Beginning in 2018, she dutifully collaborated with colleagues, small, women, and minority business owners, industry, and community stakeholders to move to interject social equity into the city’s procurement environment, an environment that includes billions of dollars of spend in construction, professional services, transportation, and the goods and services areas. She engaged in this endeavor by giving credence to the undisputed fact that Blacks, Asians, Latinos, and Native Americans materially lag in securing opportunity in the city’s procurement space. Her work in this area served to drive the implementation of municipal ordinance provisions that prioritize equity as a value.

Ms. O’Malley has served on the Zion Baptist Church Trustee Board and the Steering Committee for Forest Street Compassionate Care Center. She has previously served as member of the Denver Urban Redevelopment Authority Board, a founding board member of the Denver School of Science and Technology, a member of the Denver Public School Citizens Bond Committee, a member of the Colorado Election Reform Commission, and as President of the Sam Cary Bar Association.

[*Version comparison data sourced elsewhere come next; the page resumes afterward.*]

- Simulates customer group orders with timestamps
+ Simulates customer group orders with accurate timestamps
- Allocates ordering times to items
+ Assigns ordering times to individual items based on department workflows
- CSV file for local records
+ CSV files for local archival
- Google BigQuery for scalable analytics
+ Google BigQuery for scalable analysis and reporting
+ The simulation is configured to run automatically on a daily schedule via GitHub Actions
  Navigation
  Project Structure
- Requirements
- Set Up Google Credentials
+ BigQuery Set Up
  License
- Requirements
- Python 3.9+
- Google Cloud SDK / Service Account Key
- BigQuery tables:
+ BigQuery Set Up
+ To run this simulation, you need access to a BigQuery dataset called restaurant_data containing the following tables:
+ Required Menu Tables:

Ms. O’Malley has been recognized for her civic engagement and leadership efforts by many organizations including the Colorado League of Women Voters, Colorado Black Women for Political Action, LCCLA, the Sertoma Club, the National Negro Council of Women, the Greater Metro Denver Ministerial Alliance, the Colorado Women’s Bar Association, the Blair-Caldwell African-American Research Library, the Denver Nuggets, the Foundation for Educational Excellence, the Colorado Black Roundtable, the National Bar Association, the Sam Cary Bar Association, and the National Election Commission. Most important, Ms. O’Malley is the proud mother of two productive, respectful, and Christ centric adult sons.